- _Data items_:
-- Opening Marker --
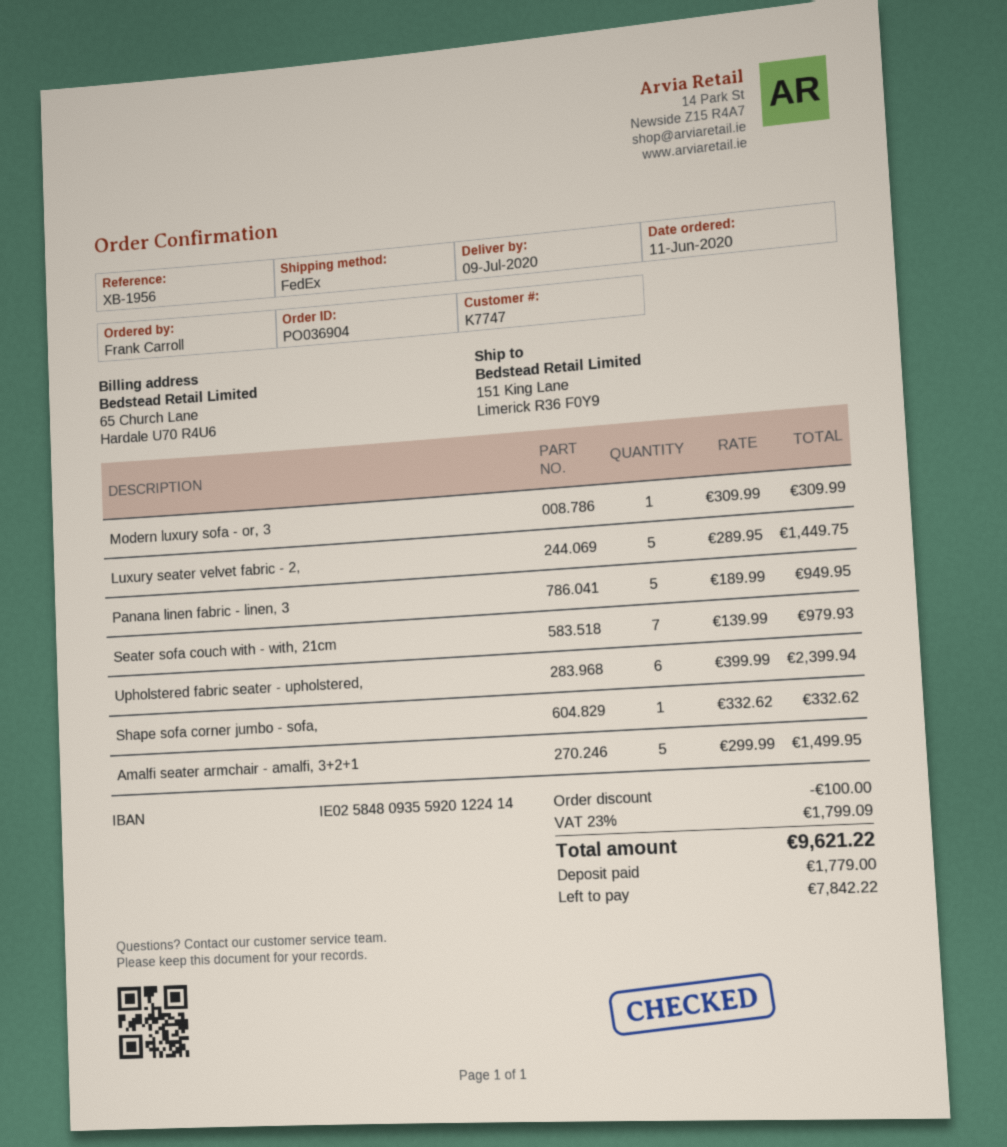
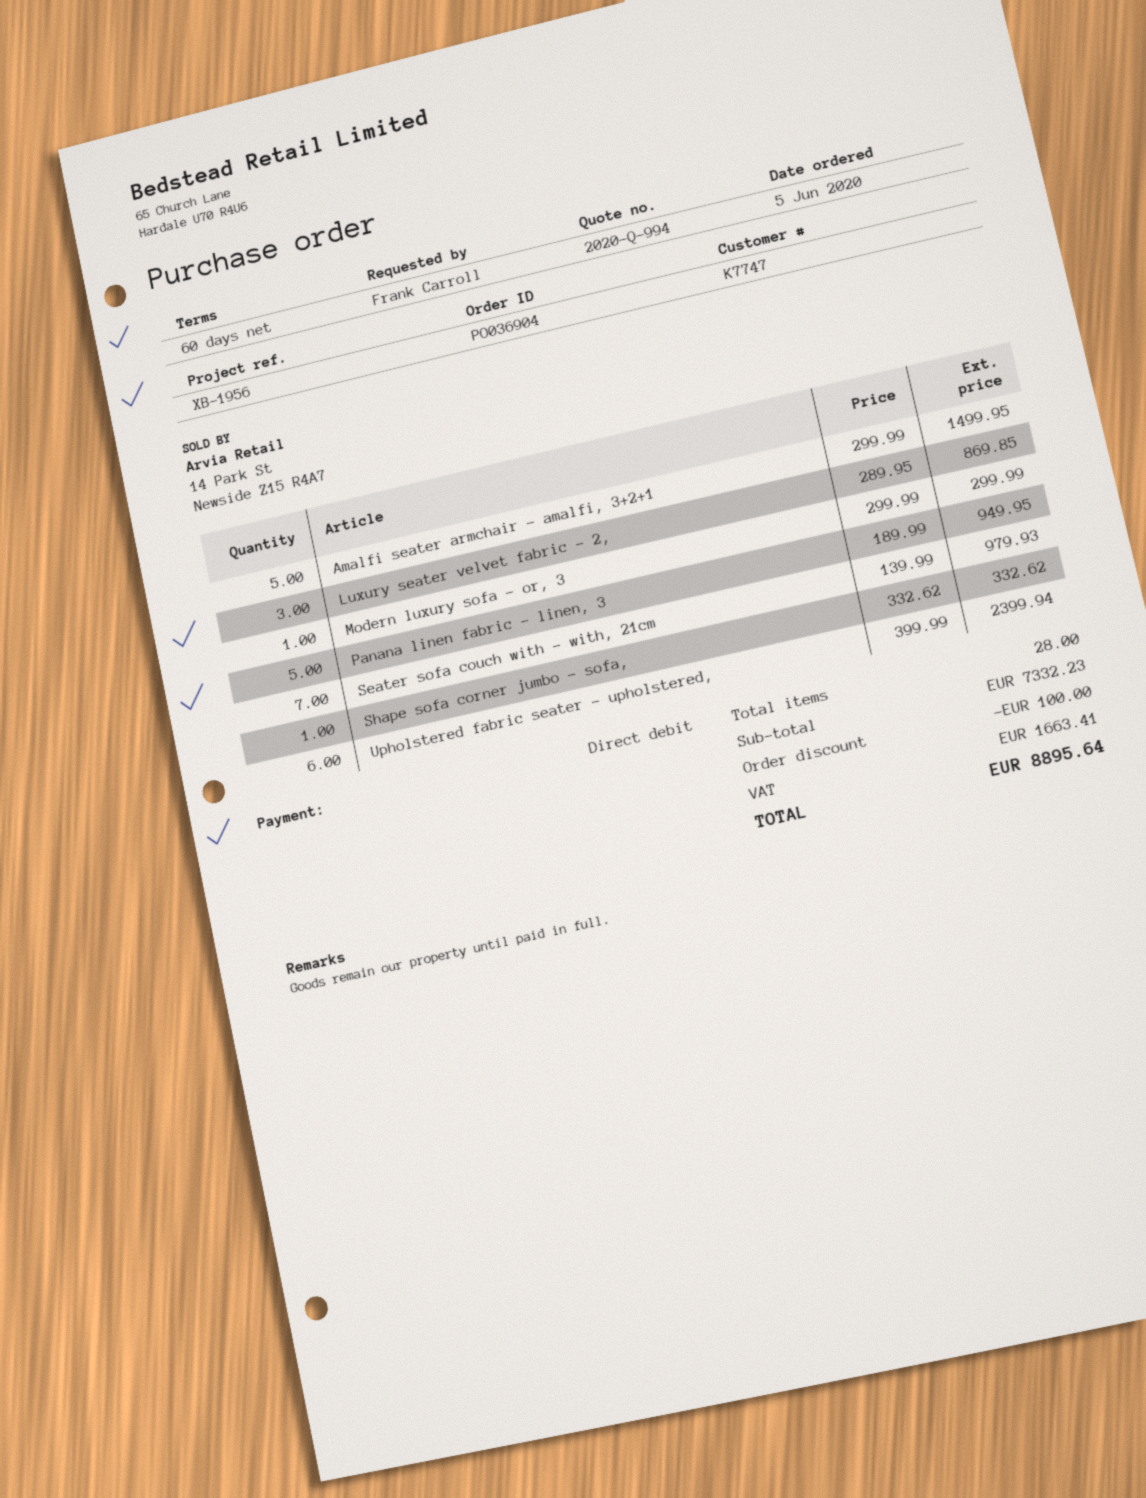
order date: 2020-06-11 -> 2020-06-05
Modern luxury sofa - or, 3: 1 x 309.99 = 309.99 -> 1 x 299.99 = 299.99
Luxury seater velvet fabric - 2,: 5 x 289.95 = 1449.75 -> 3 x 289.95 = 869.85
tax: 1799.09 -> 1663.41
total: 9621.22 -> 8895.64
-- Closing Marker --
-- Opening Marker --
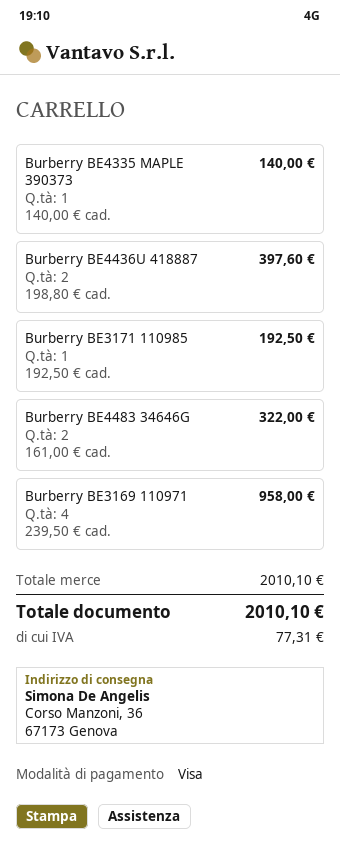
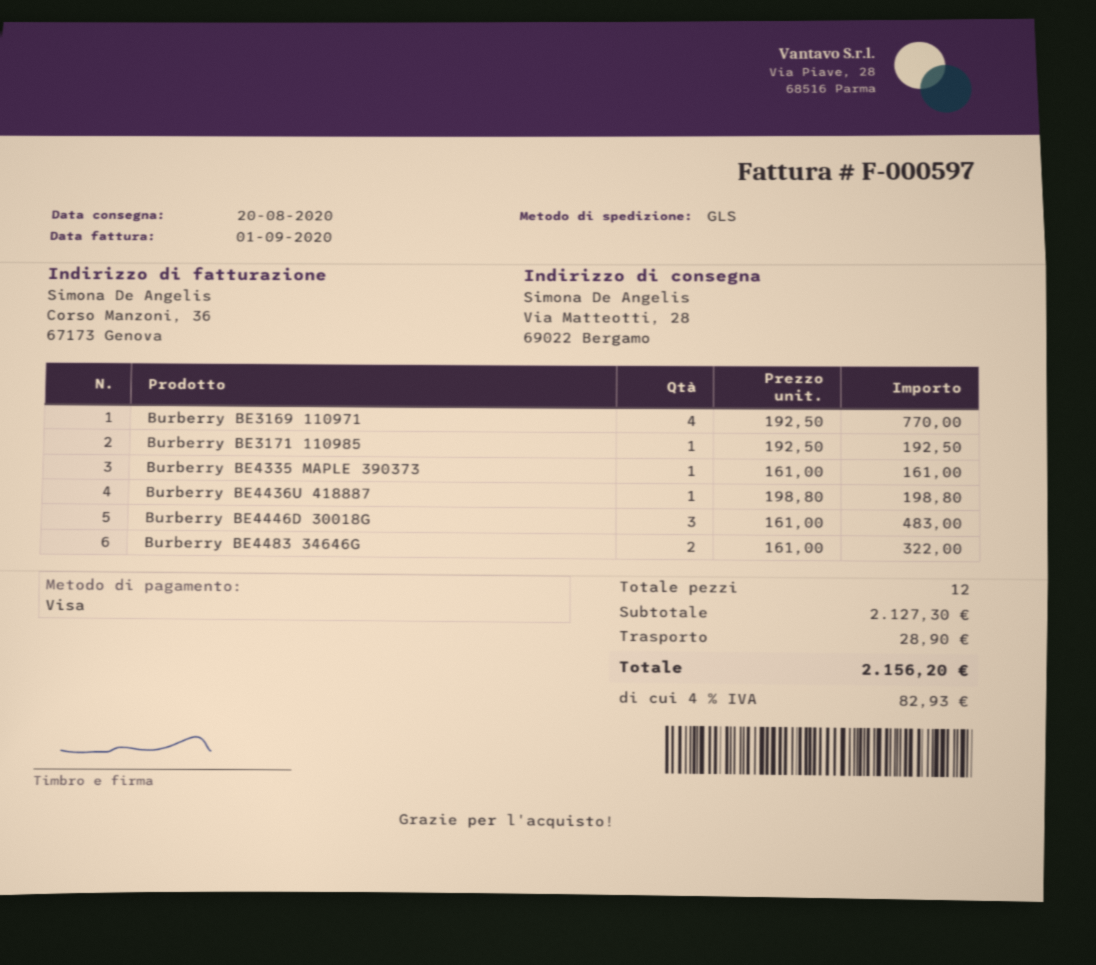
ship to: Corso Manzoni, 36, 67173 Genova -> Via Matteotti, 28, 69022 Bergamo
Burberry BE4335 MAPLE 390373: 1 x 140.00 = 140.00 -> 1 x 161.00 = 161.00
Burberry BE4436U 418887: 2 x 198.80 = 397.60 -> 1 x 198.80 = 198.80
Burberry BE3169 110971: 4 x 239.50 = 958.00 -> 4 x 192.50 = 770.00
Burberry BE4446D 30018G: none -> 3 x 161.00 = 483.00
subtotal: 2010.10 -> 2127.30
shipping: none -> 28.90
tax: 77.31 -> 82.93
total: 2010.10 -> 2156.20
-- Closing Marker --
-- Opening Marker --
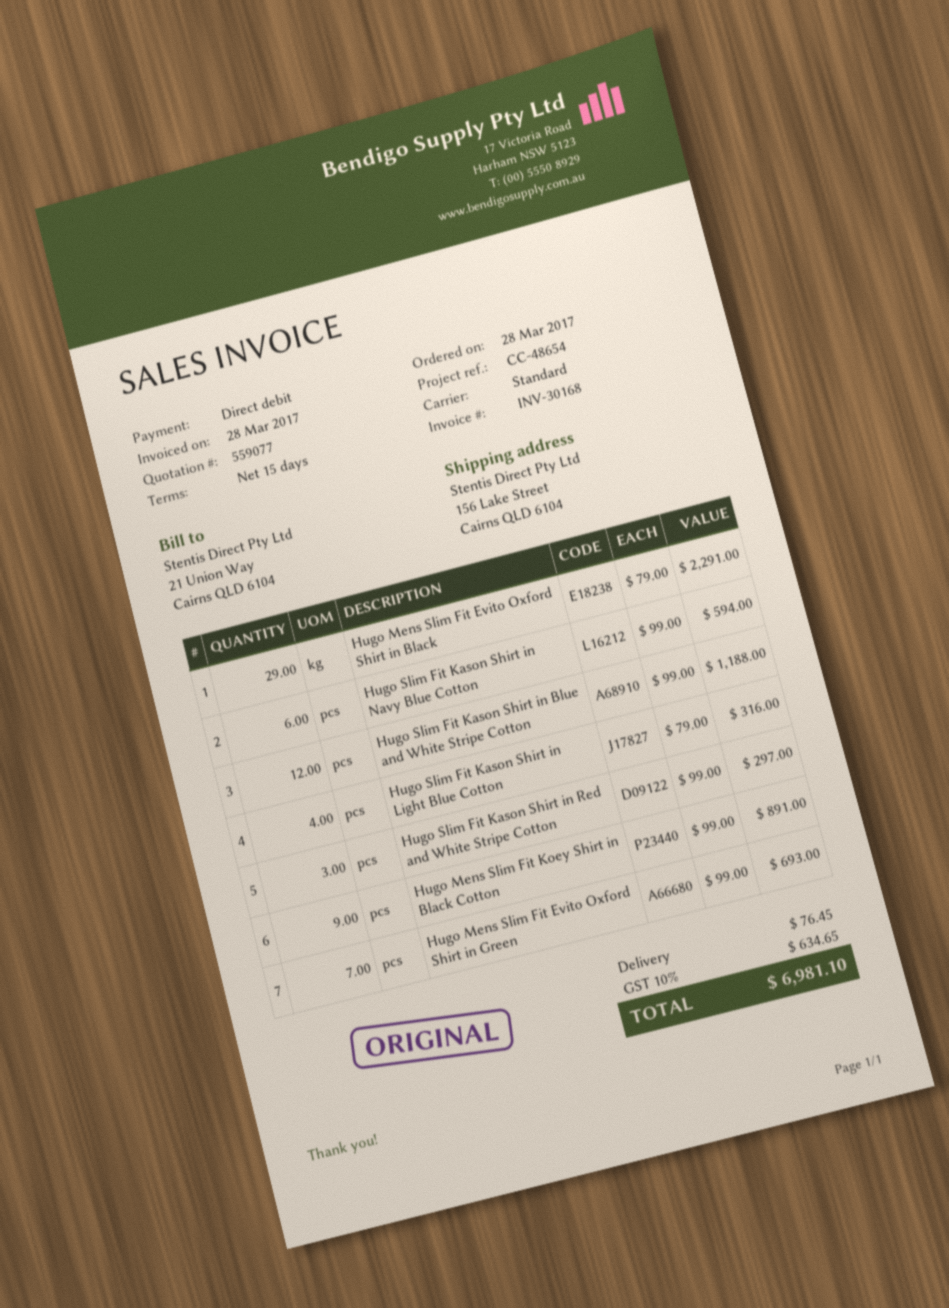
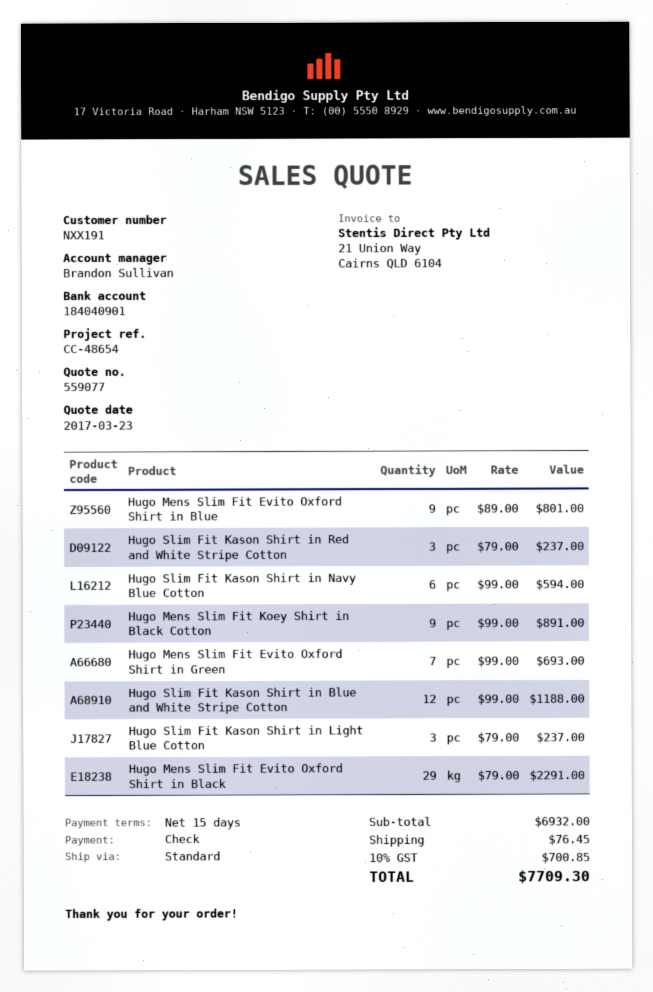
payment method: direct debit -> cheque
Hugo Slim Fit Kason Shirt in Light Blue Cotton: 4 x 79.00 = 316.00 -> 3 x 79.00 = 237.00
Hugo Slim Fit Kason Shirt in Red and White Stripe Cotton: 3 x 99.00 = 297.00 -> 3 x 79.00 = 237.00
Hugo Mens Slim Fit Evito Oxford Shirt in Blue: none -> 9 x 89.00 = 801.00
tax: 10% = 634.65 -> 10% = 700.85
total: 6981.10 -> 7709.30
-- Closing Marker --
There is a line with "order date: 2020-06-11 -> 2020-06-05" and a line with "total: 9621.22 -> 8895.64" above. Copy exactly those two lines and all lines between them, with nothing else.

order date: 2020-06-11 -> 2020-06-05
Modern luxury sofa - or, 3: 1 x 309.99 = 309.99 -> 1 x 299.99 = 299.99
Luxury seater velvet fabric - 2,: 5 x 289.95 = 1449.75 -> 3 x 289.95 = 869.85
tax: 1799.09 -> 1663.41
total: 9621.22 -> 8895.64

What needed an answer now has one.